Edvard daha bir şey bağırmadan, Chris ayaklarını daha da yere kazmış ve havaya fırlamış, arkasında görünür dumana benzeyen büyük bir iz bırakmıştı, ama bu sadece rüzgardı.
‘Benim için hızında geri mi duruyordu… bir vampir mi? Kurt adamların fiziksel olarak bizden daha yetenekli olduğunu biliyordum ve şu anda zırhın gücünü kullanmıyorum, ama artık onu uzaktan bile göremiyorum.”
Edvard’ın yanında büyük bir karanlık enerji patlaması patlamış ve biraz zıplamasına neden olmuştu.

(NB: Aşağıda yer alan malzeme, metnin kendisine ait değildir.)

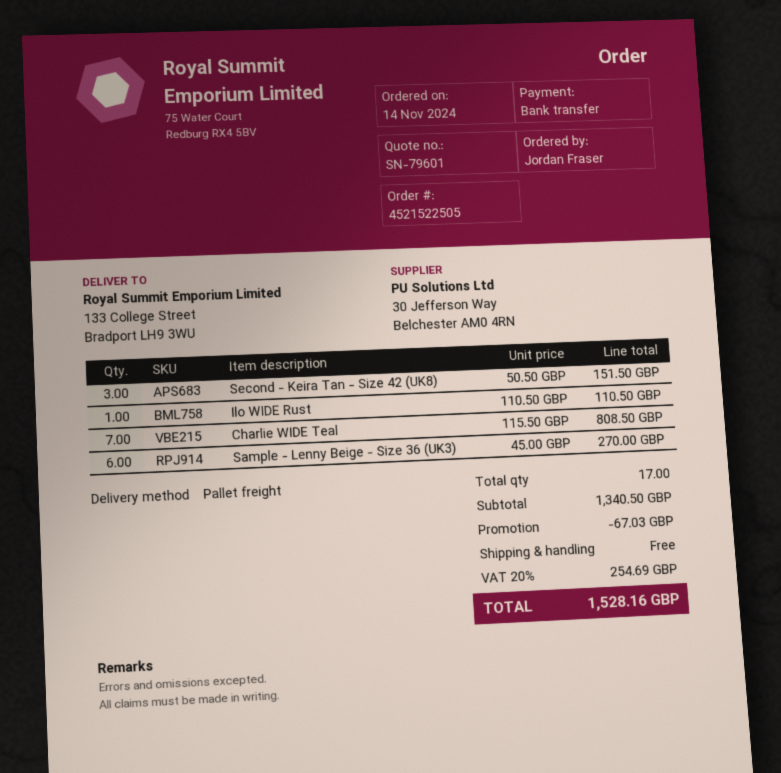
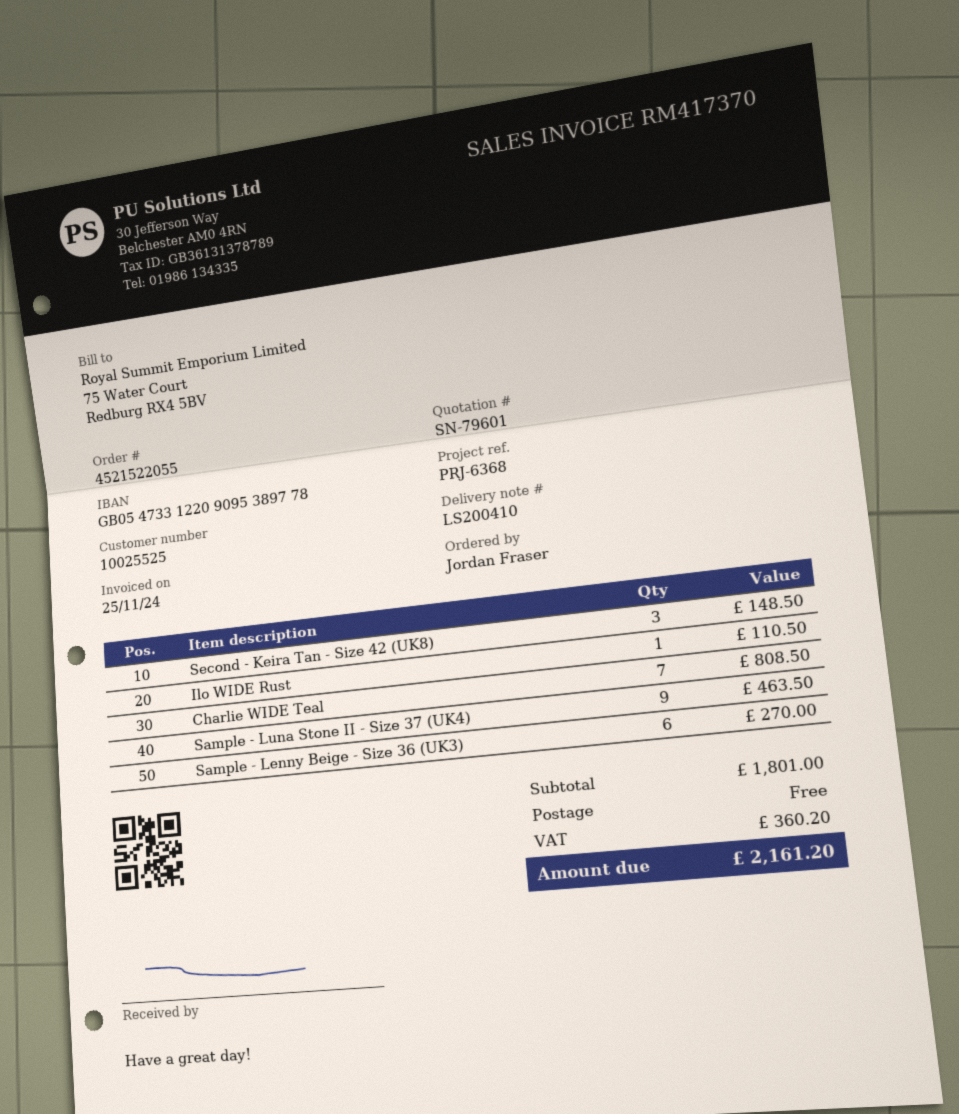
order number: 4521522505 -> 4521522055
Second - Keira Tan - Size 42 (UK8): 3 for 151.50 -> 3 for 148.50
Sample - Luna Stone II - Size 37 (UK4): none -> 9 for 463.50
subtotal: 1340.50 -> 1801.00
discount: 67.03 -> none
tax: 254.69 -> 360.20
total: 1528.16 -> 2161.20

Konsantrasyonunu bozarsa, o zaman bu garip melek görünümlü yaratıklara ölmek üzere olabilirdi.
Chris, yerel evlerin büyük kırmızı sivri eğimli çatılarıyla dev tapınaklara benzediği Yaks şehrine çoktan ulaşmıştı. Evler, içlerindeki dev Yakların yaşamına uyacak kadar büyüktü.
Bölgeden geçerken, büyük bir savaş alanından geçiyordu. Yaklardan biri midesinde koyu renkli bir mızrakla delinmiş ve havaya itilerek bir binaya çarpmıştı.
Yak, İlahi Varlıkları itmeye çalışırken bacaklarını tekmeliyordu. Ama kısa süre sonra, mızraklarını Yak’ın vücuduna saplayan birçok kişi daha geldi. Bir sonraki an, başka bir Yak indi, yukarıdan atladı, ve ağır bir yumrukla, üç İlahi Varlığın içine yumruk attı ve vücutlarını böcekler gibi sıçrattı.
Yine de Chris için gözlerini yukarıdaki ödülden ayırmadı; İleriye doğru koşmaya devam etti ve Altın Saray’ın yanındaki büyük gemiyi görebiliyordu. İşte o zaman iki İlahi Varlık onun yoluna çıkmıştı.
Biri koyu renkli, diğeri altın rengindeydi. Chris’ten basit bir atlayıştı ve ellerini uzattı. Onları sallamadı; Onlara herhangi bir güç uygulamış gibi bile hissetmiyordu.
Pençeleri ve parmakları her ikisinin de yüzüne dokunduğunda, tam da içlerinden geçmişti. Hiçbir direniş olmamıştı ve yine de iki İlahi Varlık bu şekilde öldürülmüştü.
Basit bir koşu ve kolların gerilmesi. Chris haklıydı; İçinde bir şeylerin değiştiğini biliyordu.
Yaklaşırken, Chris evlerden birine tırmanmış ve sonra kısa bir süre dört ayak üzerinde koşarak pençelerini kazmıştı. Elindeki gücü itmek ve altın saraya doğru havaya doğru ilerlemek için kullandı.
Evlerden birini itmek için bir üs olarak kullanarak, bu süreçte parçalanmıştı. Elini uzatarak altın saraya ulaştı ve en tepeye tırmandı. Dışarı baktığında, şimdi gemiyle aynı seviyedeydi.
“Daha yükseğe çıkmam gerekiyor!” Chris en üst sütundan atladı ve sonra Qi platformlarını oluşturarak gemiye ulaşana kadar koştu. Qi platformlarını kullanarak gökyüzüne yükseldi ve sonra hazırdı.
Geri koşan Chris, Qi platformlarını tekrar yarattı ve doğru mesafeye geldiğinde:
“Bu koku da ne?” Unzoku yukarı bakarak düşündü ama artık çok geçti.
Chris, yaptığı Qi platformundan gelen güçle patladı ve bu sefer pençeleriyle hiçbir şey yapmamak yerine, gücü topladı ve onları aşağı savurdu, dev geminin tam ortasına düştü. İki taraf yukarı kalkarken en üst katın tamamı ikiye büküldü. Chris tüm gemiyi kesmeyi başarmıştı ve şimdi kurt adamlar gökten düşüyordu.